Modifica delle condizioni del divorzio a favore dell’ex marito diventato invalido (Cass. civ., sez. I, 16 maggio 2023, n. 13420).
L’ex marito chiede la modifica delle condizioni di divorzio e il contributo al mantenimento perché diventato invalido e disoccupato.
Con ricorso ex L. 898-70, art. 9 l’uomo chiedeva al Tribunale di Bologna la condanna della ex moglie al versamento di una somma mensile non inferiore ad Euro 500,00, deducendo di essere stato riconosciuto invalido e privo di redditi.
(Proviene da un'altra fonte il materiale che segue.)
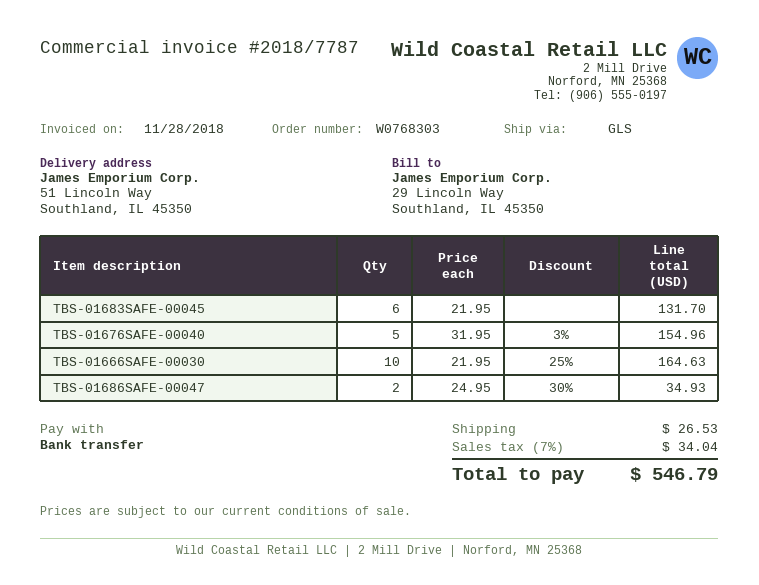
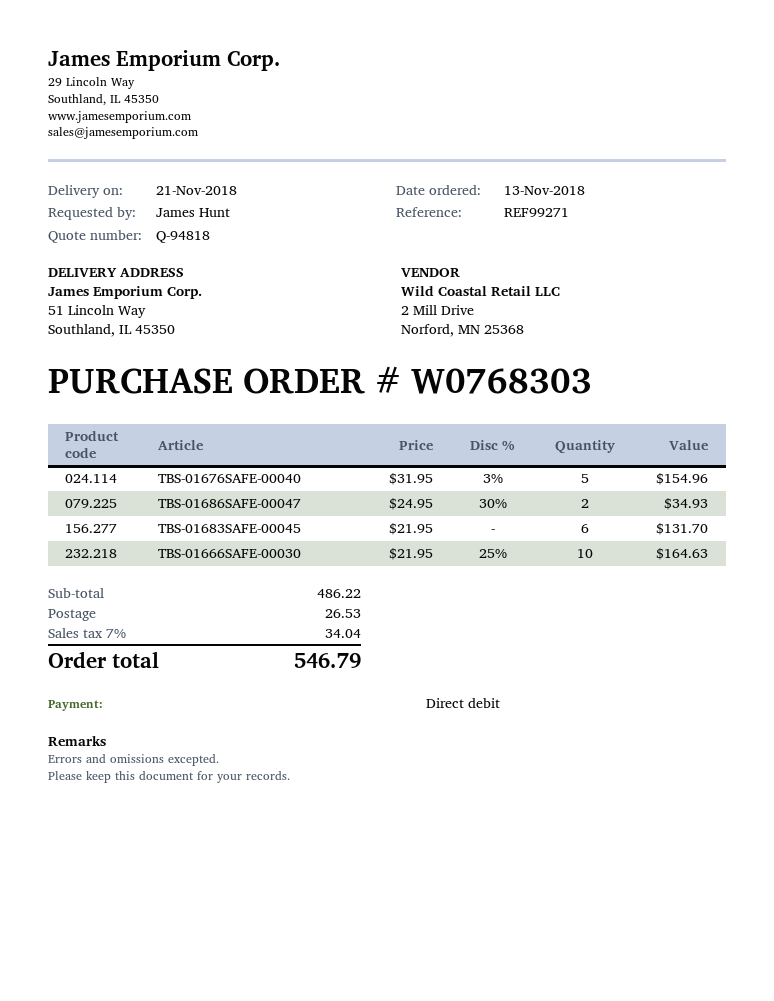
payment method: bank transfer -> direct debit

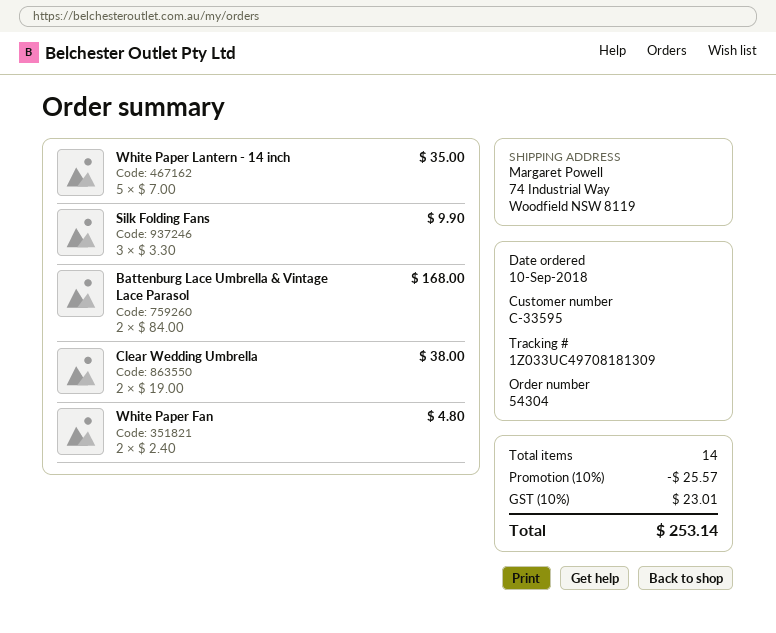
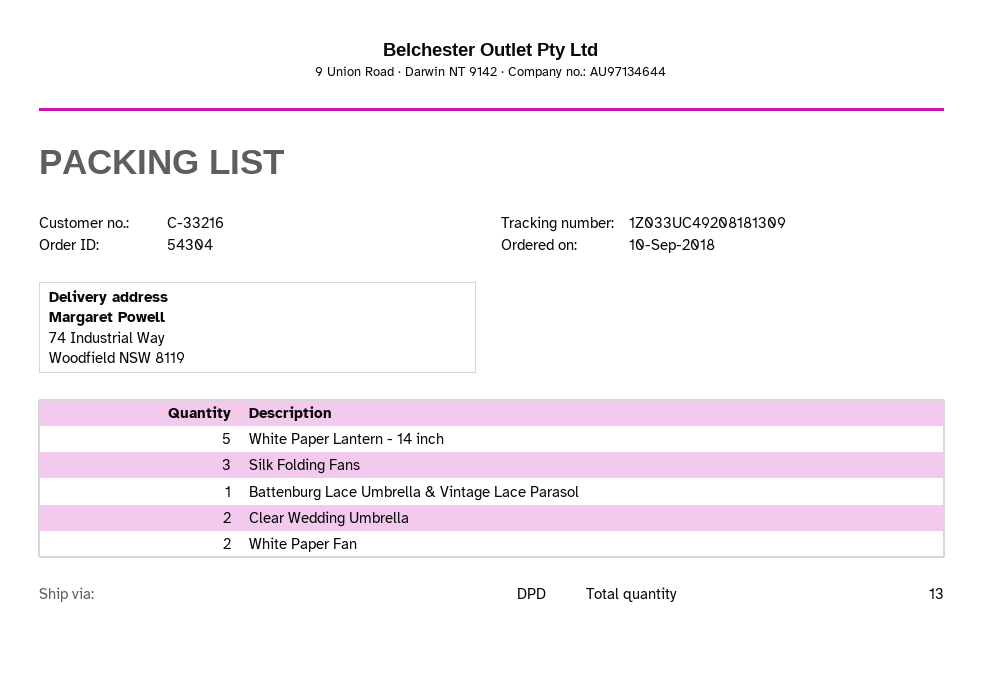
customer number: C-33595 -> C-33216
tracking number: 1Z033UC49708181309 -> 1Z033UC49208181309
Battenburg Lace Umbrella & Vintage Lace Parasol: 2 -> 1
total quantity: 14 -> 13

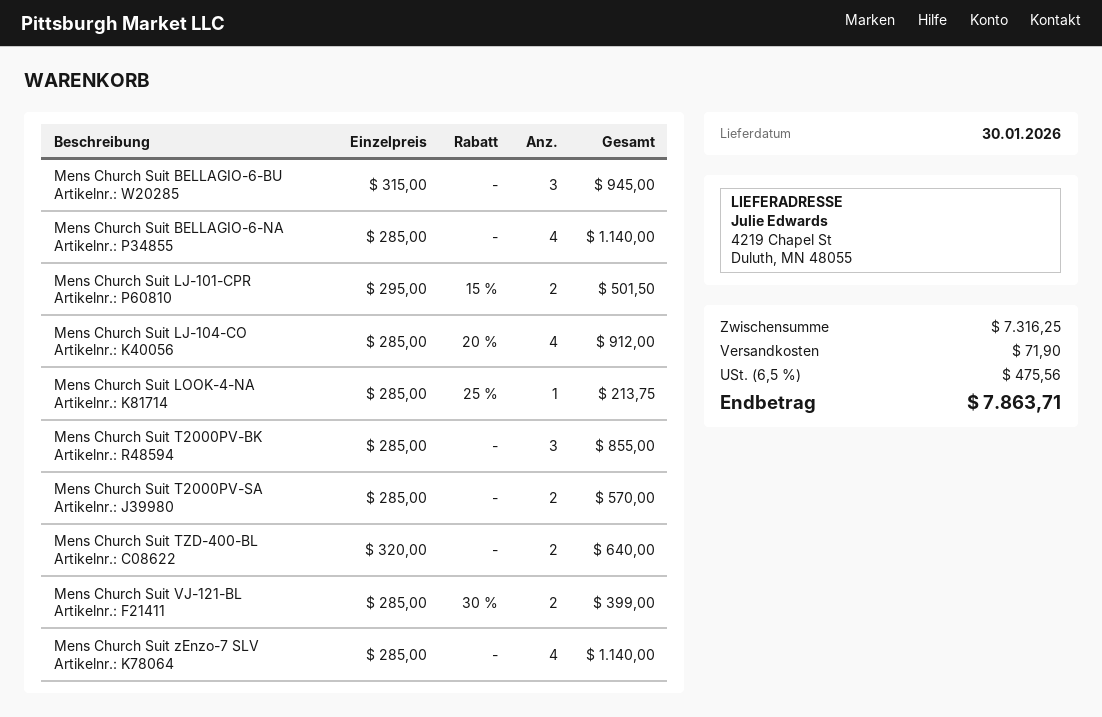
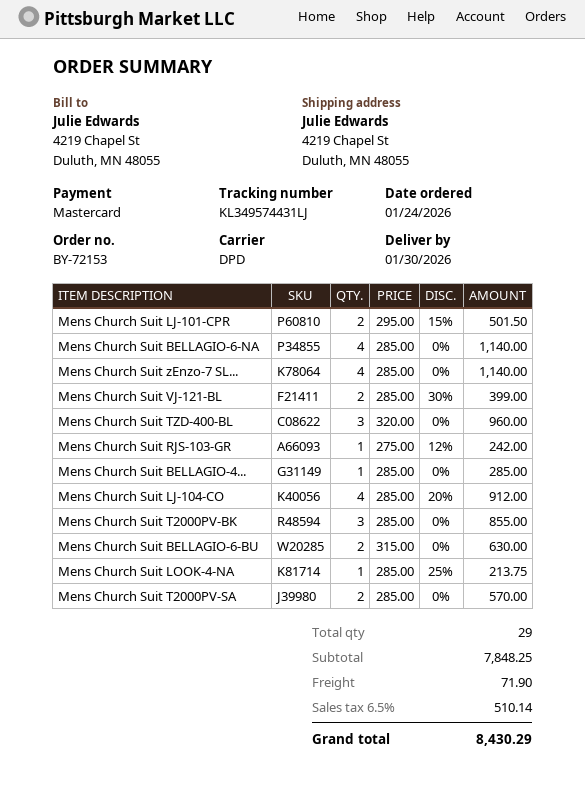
Mens Church Suit BELLAGIO-6-BU: 3 x 315.00 = 945.00 -> 2 x 315.00 = 630.00
Mens Church Suit TZD-400-BL: 2 x 320.00 = 640.00 -> 3 x 320.00 = 960.00
Mens Church Suit RJS-103-GR: none -> 1 x 275.00 - 12% = 242.00
Mens Church Suit BELLAGIO-4...: none -> 1 x 285.00 = 285.00
subtotal: 7316.25 -> 7848.25
tax: 6.5% = 475.56 -> 6.5% = 510.14
total: 7863.71 -> 8430.29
Il Tribunale ha ritenuto inammissibile la domanda. La Corte di Appello ha respinto il reclamo osservando: a) che non ne sussistono i presupposti in relazione alla funzione compensativa dell’assegno, poiché entrambi i coniugi, separati sin dal 1995 senza che fosse previsto alcun contributo economico, lavoravano, dal matrimonio non sono nati figli e non risulta che il richiedente abbia sacrificato le proprie aspirazioni di attività professionale per le esigenze della famiglia; b) in relazione alla funzione assistenziale dell’istituto osserva che sebbene la ex moglie abbia una pensione come insegnante e sia proprietaria dell’appartamento già costituente la casa coniugale, non risulta che l’uomo, nonostante la documentata invalidità del 46% non possa svolgere attività lavorativa, non avendo egli provato di avere cercato di reperire un’attività consona alle proprie condizioni fisiche.
L’uomo ricorre in Cassazione deducendo che la valutazione della diligenza prestata nella ricerca di un lavoro è stato l’unico, effettivo “accertamento” operato dalla Corte territoriale e sul punto la motivazione è incongrua, come lo è sulla condizione di disabilità dimostrata per tabulas.
La Corte preliminarmente ribadisce che ai fini del riconoscimento dell’assegno divorzile è sufficiente verificare, in concreto e all’attualità, l’esigenza assistenziale laddove l’ex coniuge sia privo di risorse economiche necessarie per vivere autonomamente e dignitosamente e non possa in concreto procurarsele. È irrilevante il fatto che nel periodo intercorrente tra la separazione e il divorzio l’uomo avesse un lavoro.
L’assegno di divorzio, nella sua funzione assistenziale e compensativa/perequativa, richiede «l’accertamento dell’inadeguatezza dei mezzi dell’ex coniuge istante e dell’impossibilità di procurarseli per ragioni oggettive, applicandosi i criteri equi-ordinati di cui alla prima parte della norma, i quali costituiscono il parametro cui occorre attenersi per decidere sia sulla attribuzione sia sulla quantificazione dell’assegno».
Il Giudice deve valutare e quantificare l’assegno divorzile non in base al pregresso tenore di vita familiare, ma in misura adeguata a garantire l’indipendenza o autosufficienza economica dell’ex coniuge che deve essere intesa in una accezione non circoscritta alla pura sopravvivenza, ma ancorata ad un criterio di normalità, avuto riguardo alla concreta situazione del coniuge richiedente nel contesto in cui egli vive.
Quanto alla prova dell’oggettiva impossibilità di procurarsi mezzi adeguati, gli Ermellini ricordano che tale prova può essere raggiunta anche tramite presunzioni e con valutazione resa in concreto alla attualità.
Il criterio dell’adeguatezza dei redditi deve essere improntato ai criteri dell’effettività e concretezza, non può risolversi in un ragionamento ipotetico basato su pregressi contesti individuali ed economici non più rispondenti, all’attualità.
Seguendo tale ragionamento i Giudici di appello son si sono adeguati ai principi corretti in quanto non hanno valutato la attuale condizione economica dell’uomo, privo di redditi e di cespiti immobiliari, a fronte di una condizione della ex moglie più favorevole.
Il ricorso viene accolto con rinvio alla Corte d’appello in diversa composizione.